WORK INSTRUCTIONS: Copy each line of the following data that contains "bold".

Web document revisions
▼

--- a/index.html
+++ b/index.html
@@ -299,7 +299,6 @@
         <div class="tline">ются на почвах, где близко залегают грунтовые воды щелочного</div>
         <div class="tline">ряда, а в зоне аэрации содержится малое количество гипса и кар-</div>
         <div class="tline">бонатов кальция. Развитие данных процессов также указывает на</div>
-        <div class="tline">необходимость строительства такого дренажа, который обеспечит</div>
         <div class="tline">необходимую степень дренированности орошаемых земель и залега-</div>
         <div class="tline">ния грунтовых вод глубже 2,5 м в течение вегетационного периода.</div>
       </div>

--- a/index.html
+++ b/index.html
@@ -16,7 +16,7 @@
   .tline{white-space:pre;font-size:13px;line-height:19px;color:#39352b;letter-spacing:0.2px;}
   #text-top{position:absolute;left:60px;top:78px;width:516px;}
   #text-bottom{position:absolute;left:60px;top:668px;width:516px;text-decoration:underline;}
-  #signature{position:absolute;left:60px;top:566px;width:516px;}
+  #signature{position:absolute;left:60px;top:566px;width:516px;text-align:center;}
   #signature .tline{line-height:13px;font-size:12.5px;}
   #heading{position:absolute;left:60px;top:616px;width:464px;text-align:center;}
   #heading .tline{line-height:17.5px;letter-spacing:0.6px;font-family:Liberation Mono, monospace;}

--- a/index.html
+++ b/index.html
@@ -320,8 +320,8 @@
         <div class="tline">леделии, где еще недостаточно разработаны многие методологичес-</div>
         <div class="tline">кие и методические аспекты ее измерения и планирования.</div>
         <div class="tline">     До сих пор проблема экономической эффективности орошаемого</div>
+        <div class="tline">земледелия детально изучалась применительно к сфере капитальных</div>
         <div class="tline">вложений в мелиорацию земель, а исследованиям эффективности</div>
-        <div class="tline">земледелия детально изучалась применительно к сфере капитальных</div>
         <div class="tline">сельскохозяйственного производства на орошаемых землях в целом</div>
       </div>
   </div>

▲
▼

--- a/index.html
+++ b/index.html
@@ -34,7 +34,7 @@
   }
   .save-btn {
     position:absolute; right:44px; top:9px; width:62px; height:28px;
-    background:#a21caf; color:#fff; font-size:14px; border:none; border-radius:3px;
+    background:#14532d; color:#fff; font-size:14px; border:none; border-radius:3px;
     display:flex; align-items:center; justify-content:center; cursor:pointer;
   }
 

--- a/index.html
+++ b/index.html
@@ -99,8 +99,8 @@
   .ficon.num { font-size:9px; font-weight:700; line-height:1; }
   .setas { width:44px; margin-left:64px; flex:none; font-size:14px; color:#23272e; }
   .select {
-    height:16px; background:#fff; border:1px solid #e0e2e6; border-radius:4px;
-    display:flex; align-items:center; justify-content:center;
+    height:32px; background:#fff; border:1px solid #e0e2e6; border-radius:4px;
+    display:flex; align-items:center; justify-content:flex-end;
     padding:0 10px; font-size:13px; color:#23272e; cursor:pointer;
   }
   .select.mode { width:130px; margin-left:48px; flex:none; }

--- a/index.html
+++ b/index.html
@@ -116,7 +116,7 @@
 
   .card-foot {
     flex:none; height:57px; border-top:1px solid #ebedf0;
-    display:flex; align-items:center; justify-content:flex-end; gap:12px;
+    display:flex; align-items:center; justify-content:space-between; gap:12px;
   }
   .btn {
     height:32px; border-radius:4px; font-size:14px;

▲
▼

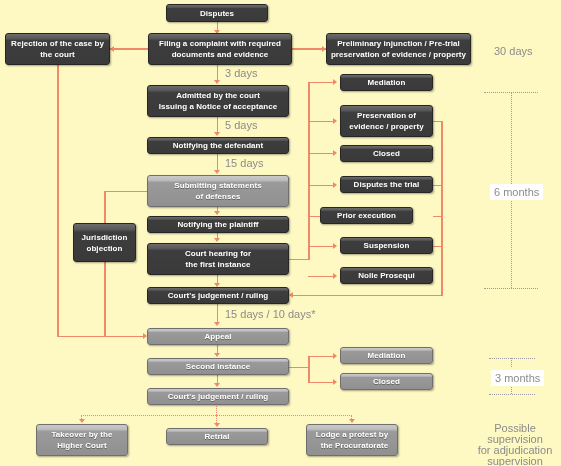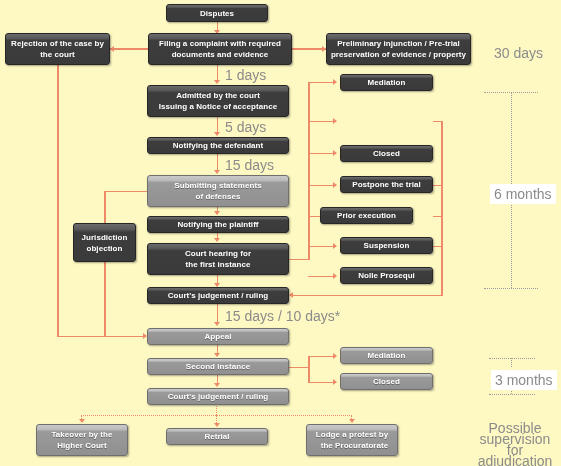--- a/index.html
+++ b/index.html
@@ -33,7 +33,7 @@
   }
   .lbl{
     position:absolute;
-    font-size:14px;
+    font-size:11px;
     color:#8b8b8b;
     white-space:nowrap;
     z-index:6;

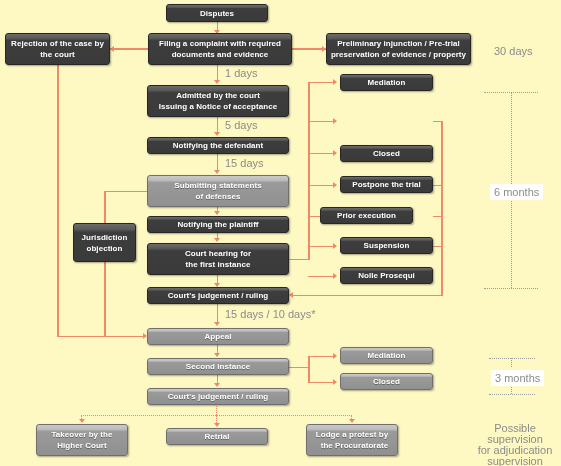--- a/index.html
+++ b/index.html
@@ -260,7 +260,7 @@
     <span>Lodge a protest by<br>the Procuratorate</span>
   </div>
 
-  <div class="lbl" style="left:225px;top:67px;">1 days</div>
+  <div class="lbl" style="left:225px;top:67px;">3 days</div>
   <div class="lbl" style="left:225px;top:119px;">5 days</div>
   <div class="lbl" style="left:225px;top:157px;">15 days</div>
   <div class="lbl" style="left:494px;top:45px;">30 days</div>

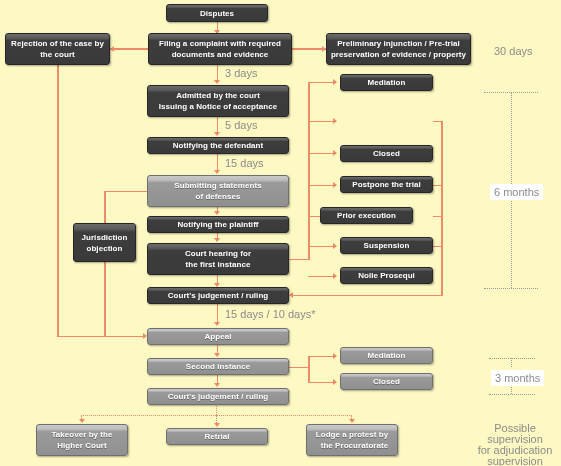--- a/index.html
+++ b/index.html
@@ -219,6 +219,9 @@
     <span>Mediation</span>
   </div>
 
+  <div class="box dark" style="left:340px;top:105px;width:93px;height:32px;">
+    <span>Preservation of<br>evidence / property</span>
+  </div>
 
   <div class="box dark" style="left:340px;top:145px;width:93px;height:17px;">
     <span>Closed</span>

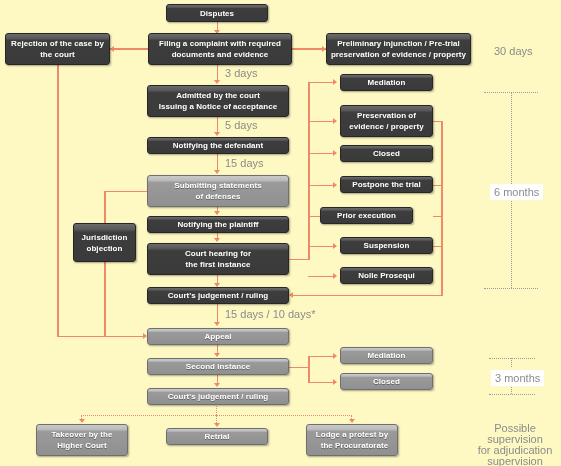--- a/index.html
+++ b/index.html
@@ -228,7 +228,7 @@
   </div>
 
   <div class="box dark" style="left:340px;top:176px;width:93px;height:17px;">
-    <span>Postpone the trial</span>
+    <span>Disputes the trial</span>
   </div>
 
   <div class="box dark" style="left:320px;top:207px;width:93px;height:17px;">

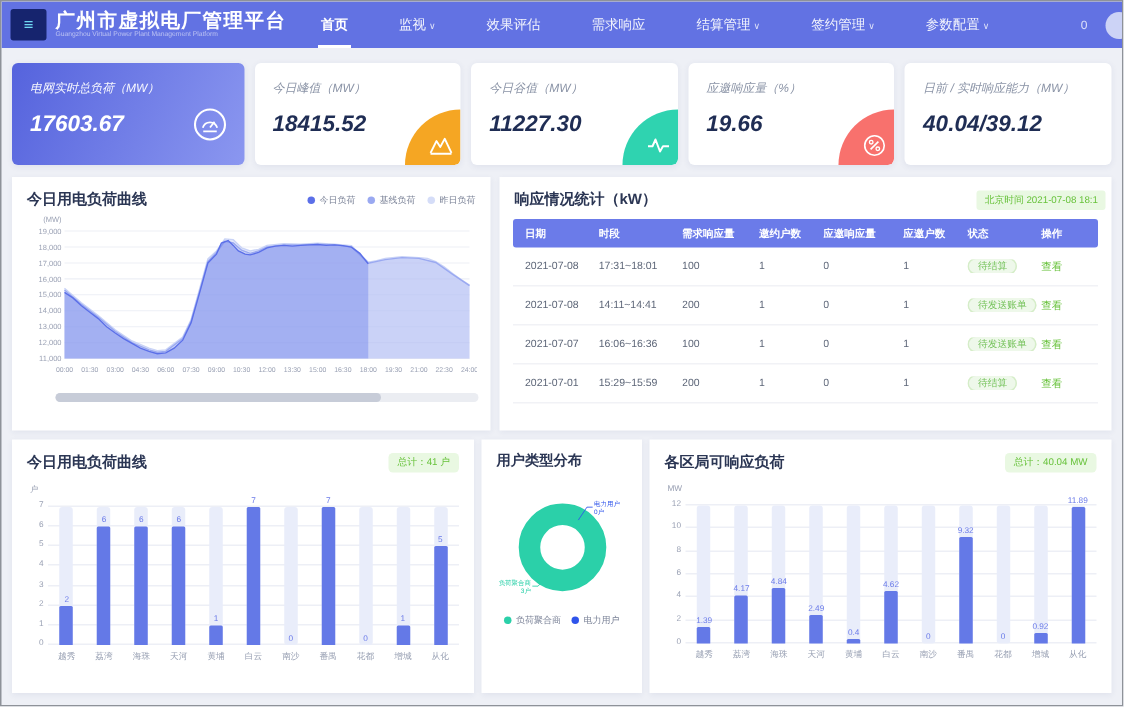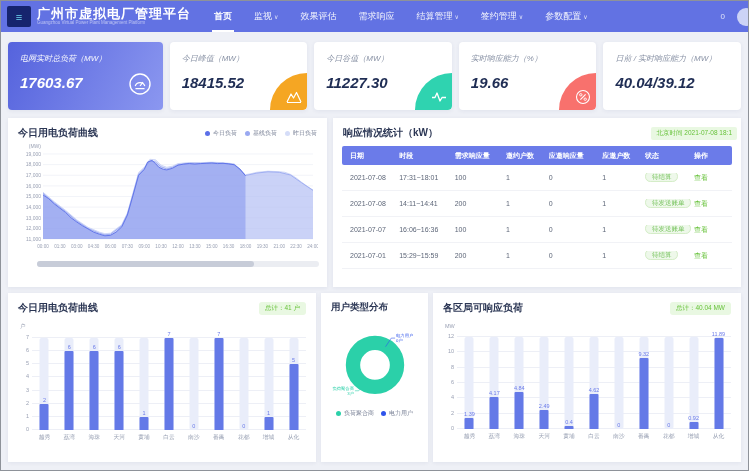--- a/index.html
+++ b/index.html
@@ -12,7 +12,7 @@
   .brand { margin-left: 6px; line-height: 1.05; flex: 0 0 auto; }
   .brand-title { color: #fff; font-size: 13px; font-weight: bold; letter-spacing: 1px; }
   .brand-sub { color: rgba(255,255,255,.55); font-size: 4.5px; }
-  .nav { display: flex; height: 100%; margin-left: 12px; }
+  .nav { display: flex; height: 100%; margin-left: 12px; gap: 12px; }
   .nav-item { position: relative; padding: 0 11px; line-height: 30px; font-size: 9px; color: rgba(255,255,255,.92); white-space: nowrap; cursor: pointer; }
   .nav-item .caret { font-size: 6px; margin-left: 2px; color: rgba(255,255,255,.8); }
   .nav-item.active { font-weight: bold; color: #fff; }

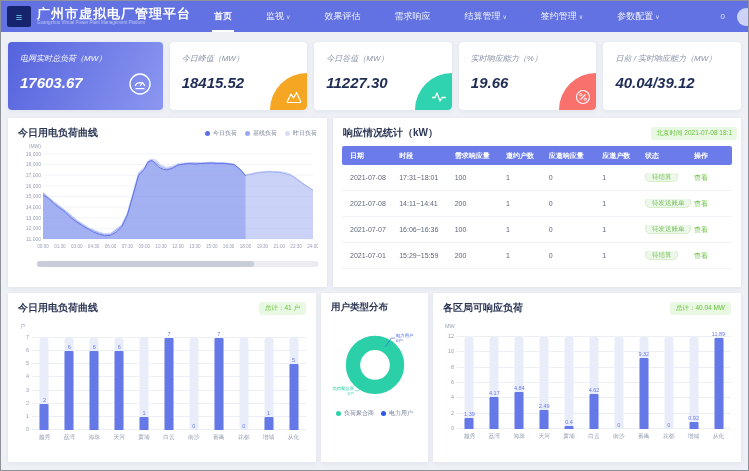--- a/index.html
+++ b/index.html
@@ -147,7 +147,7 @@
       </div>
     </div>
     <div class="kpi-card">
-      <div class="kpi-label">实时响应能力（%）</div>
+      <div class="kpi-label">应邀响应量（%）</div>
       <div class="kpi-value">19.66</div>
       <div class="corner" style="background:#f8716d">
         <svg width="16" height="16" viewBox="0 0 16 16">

▲

COMPLETED TASK:
   .brand-title { color: #fff; font-size: 13px; font-weight: bold; letter-spacing: 1px; }
   .nav-item.active { font-weight: bold; color: #fff; }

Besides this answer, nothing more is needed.